- **Work order**
In the copy, keep every record exact and leave out all images.

++++ Supplied material ++++

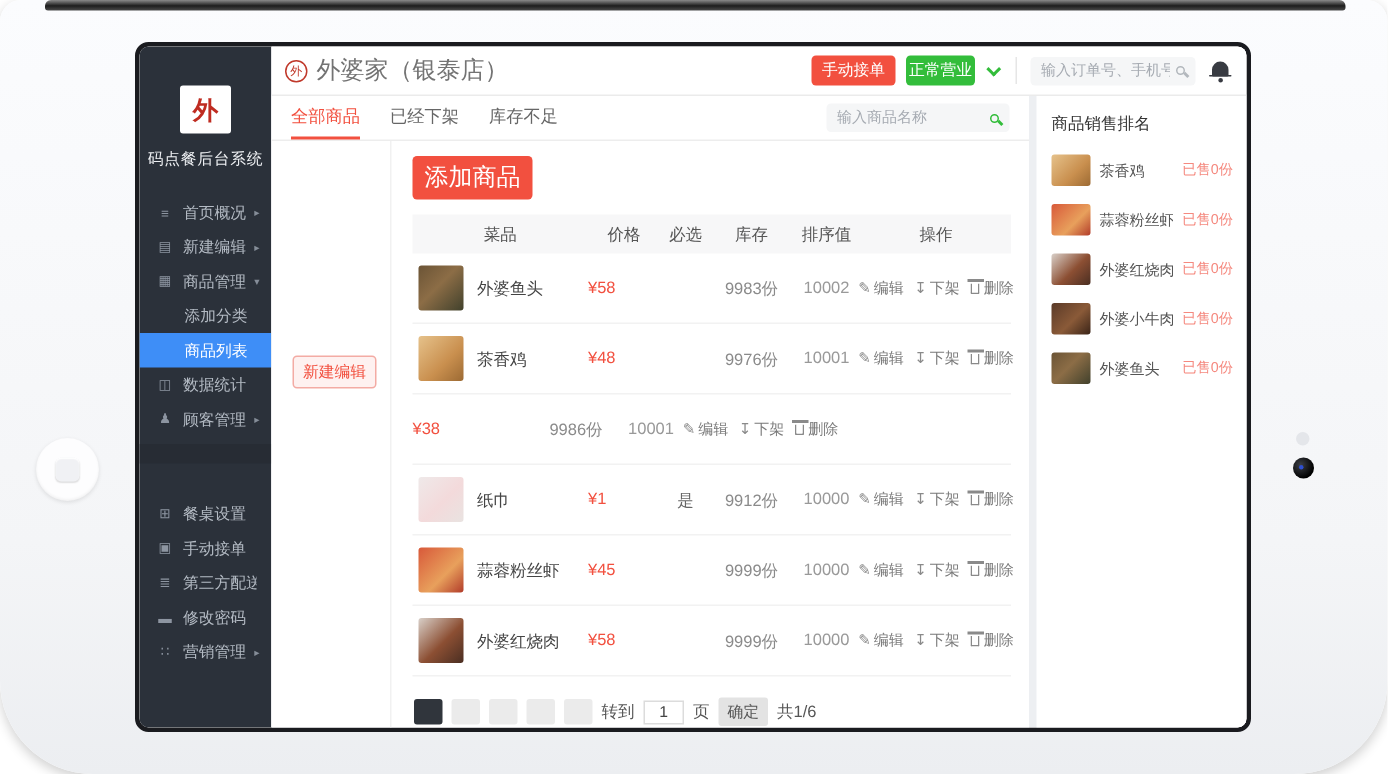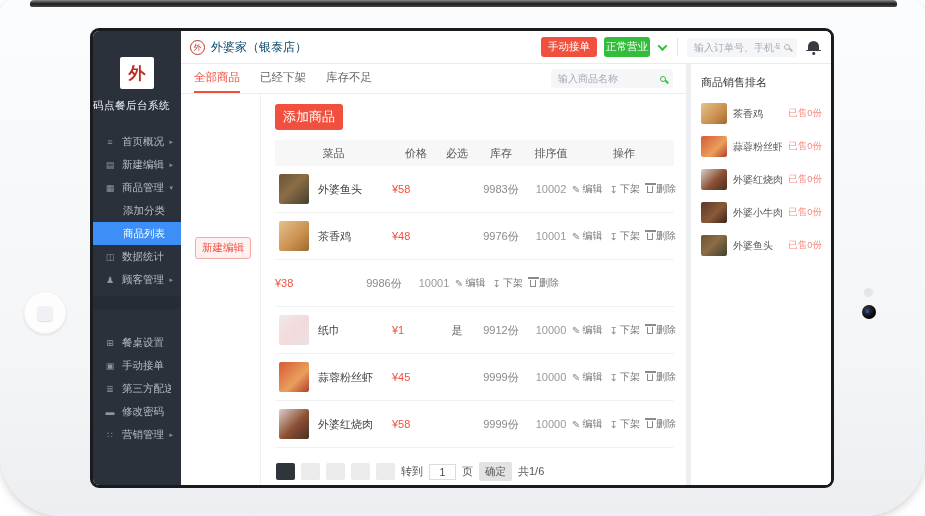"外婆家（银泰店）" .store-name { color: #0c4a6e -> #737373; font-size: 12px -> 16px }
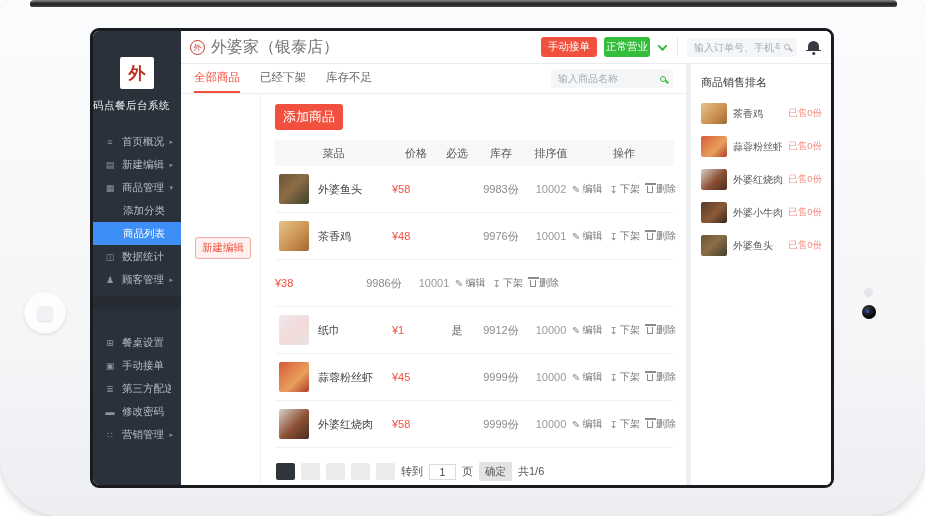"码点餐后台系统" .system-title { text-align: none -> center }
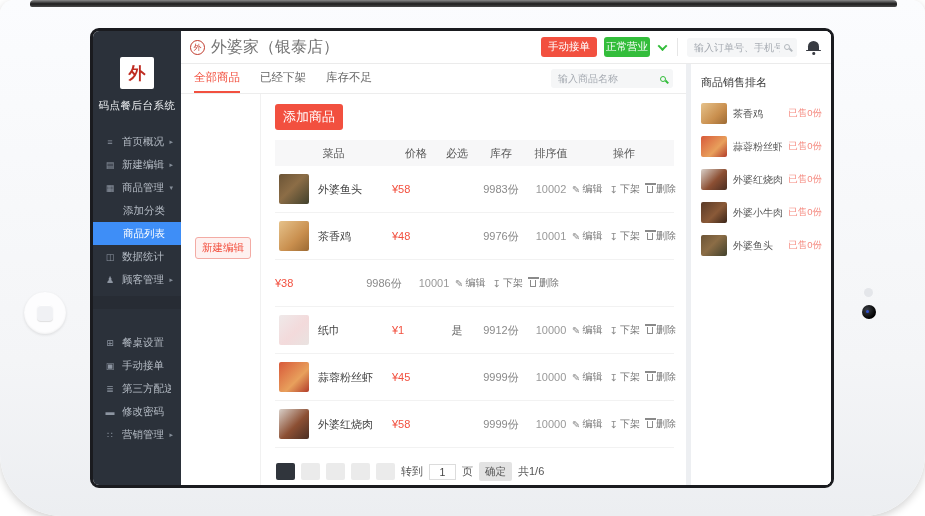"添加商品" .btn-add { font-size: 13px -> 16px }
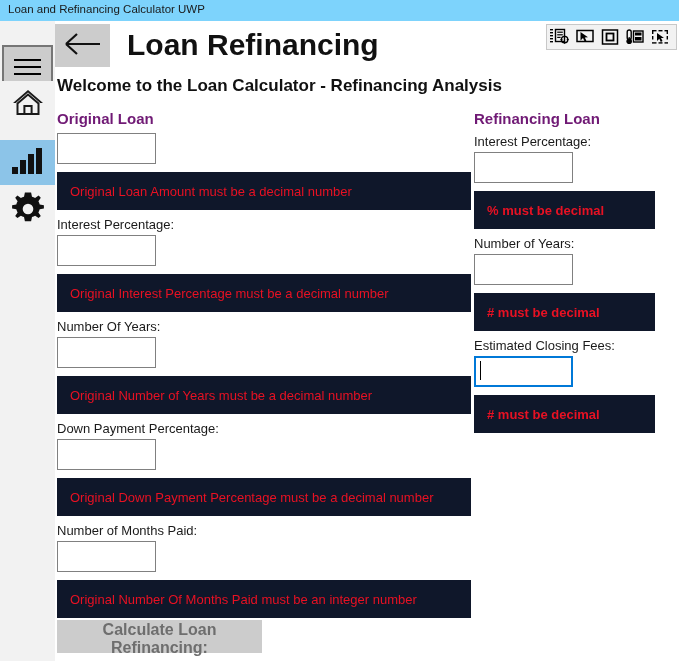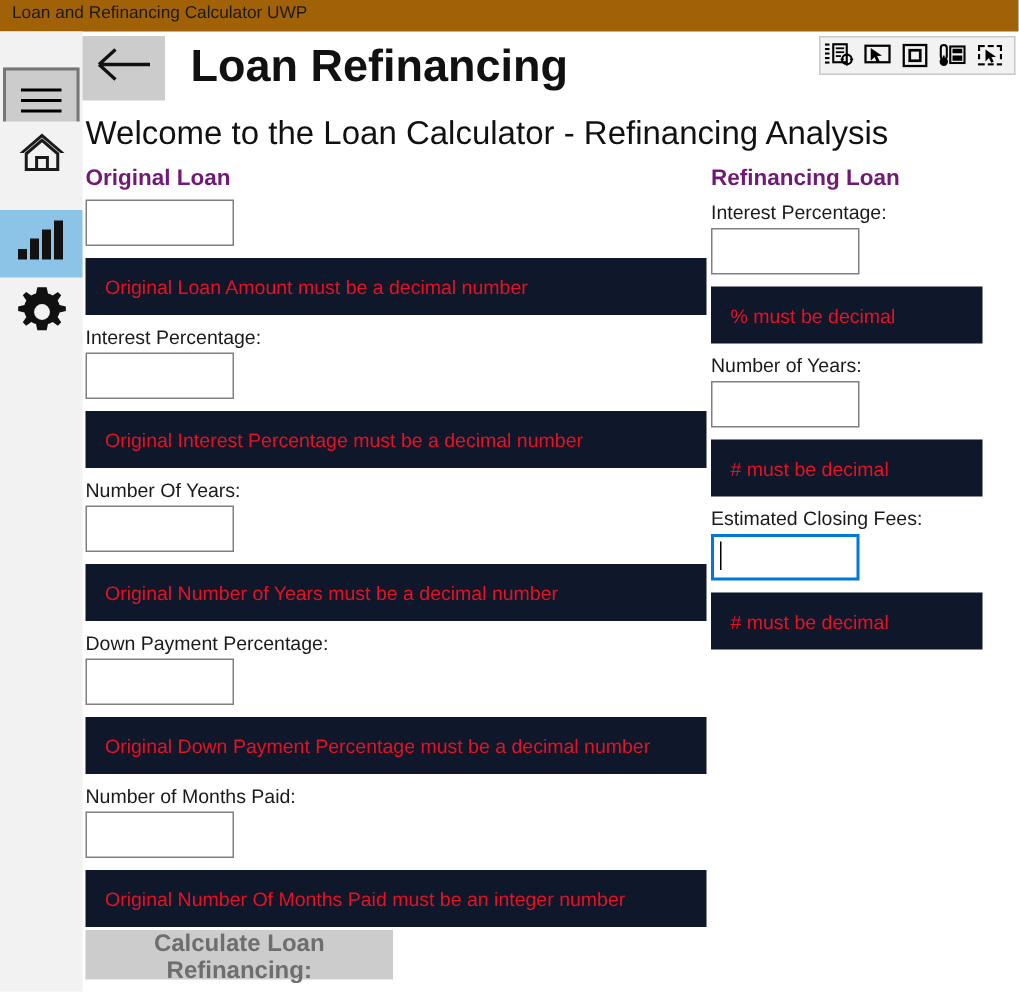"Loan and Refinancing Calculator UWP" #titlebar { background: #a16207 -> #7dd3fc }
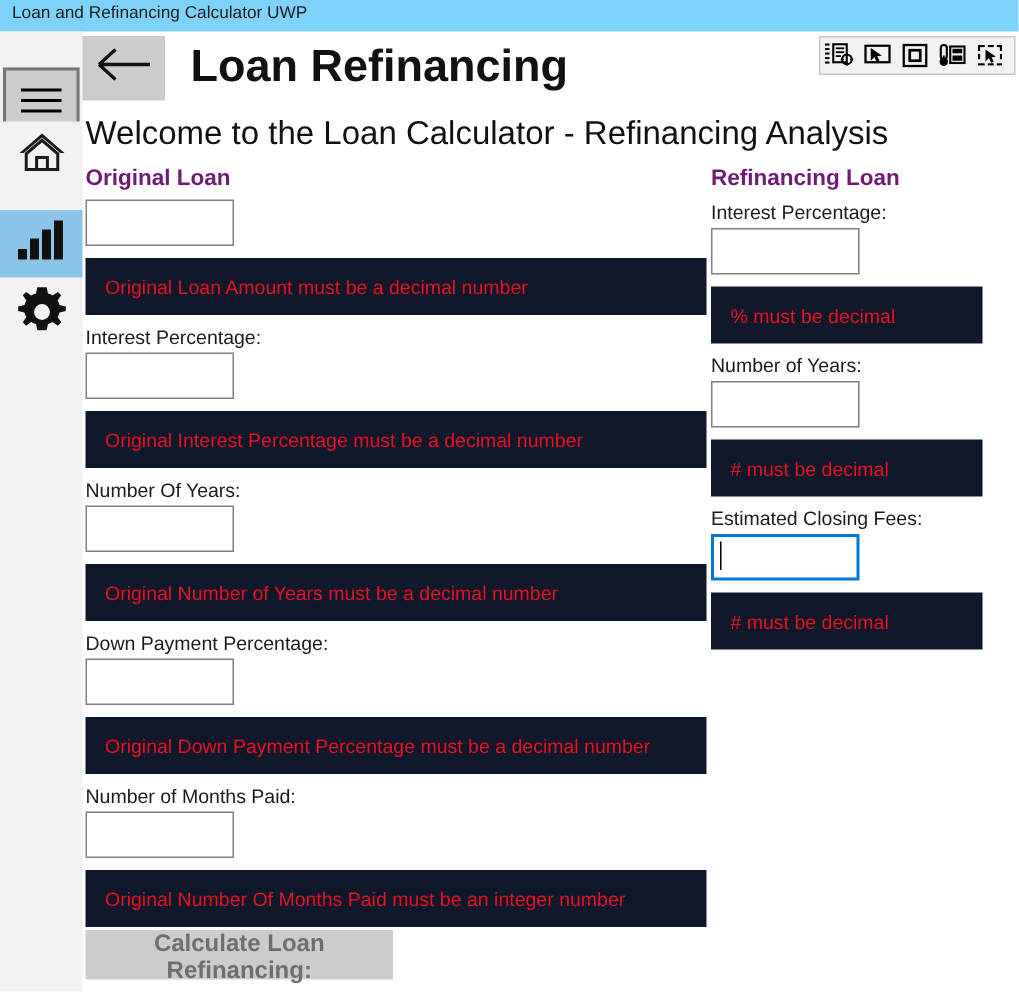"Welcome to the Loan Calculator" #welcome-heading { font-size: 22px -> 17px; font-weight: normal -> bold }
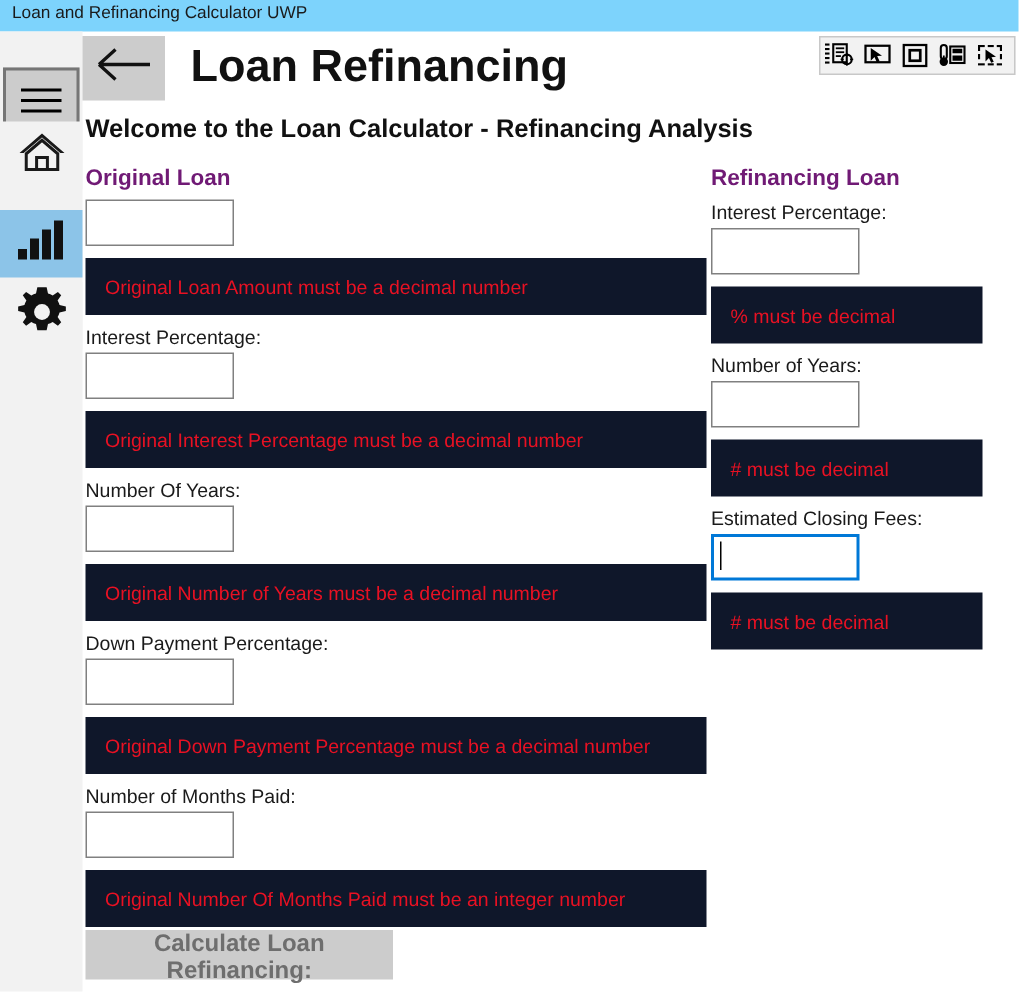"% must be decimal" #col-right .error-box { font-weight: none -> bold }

++++

- **The completed task**
"外婆家（银泰店）" .store-name { color: #0c4a6e -> #737373; font-size: 12px -> 16px }
"码点餐后台系统" .system-title { text-align: none -> center }
"添加商品" .btn-add { font-size: 13px -> 16px }
"Loan and Refinancing Calculator UWP" #titlebar { background: #a16207 -> #7dd3fc }
"Welcome to the Loan Calculator" #welcome-heading { font-size: 22px -> 17px; font-weight: normal -> bold }
"% must be decimal" #col-right .error-box { font-weight: none -> bold }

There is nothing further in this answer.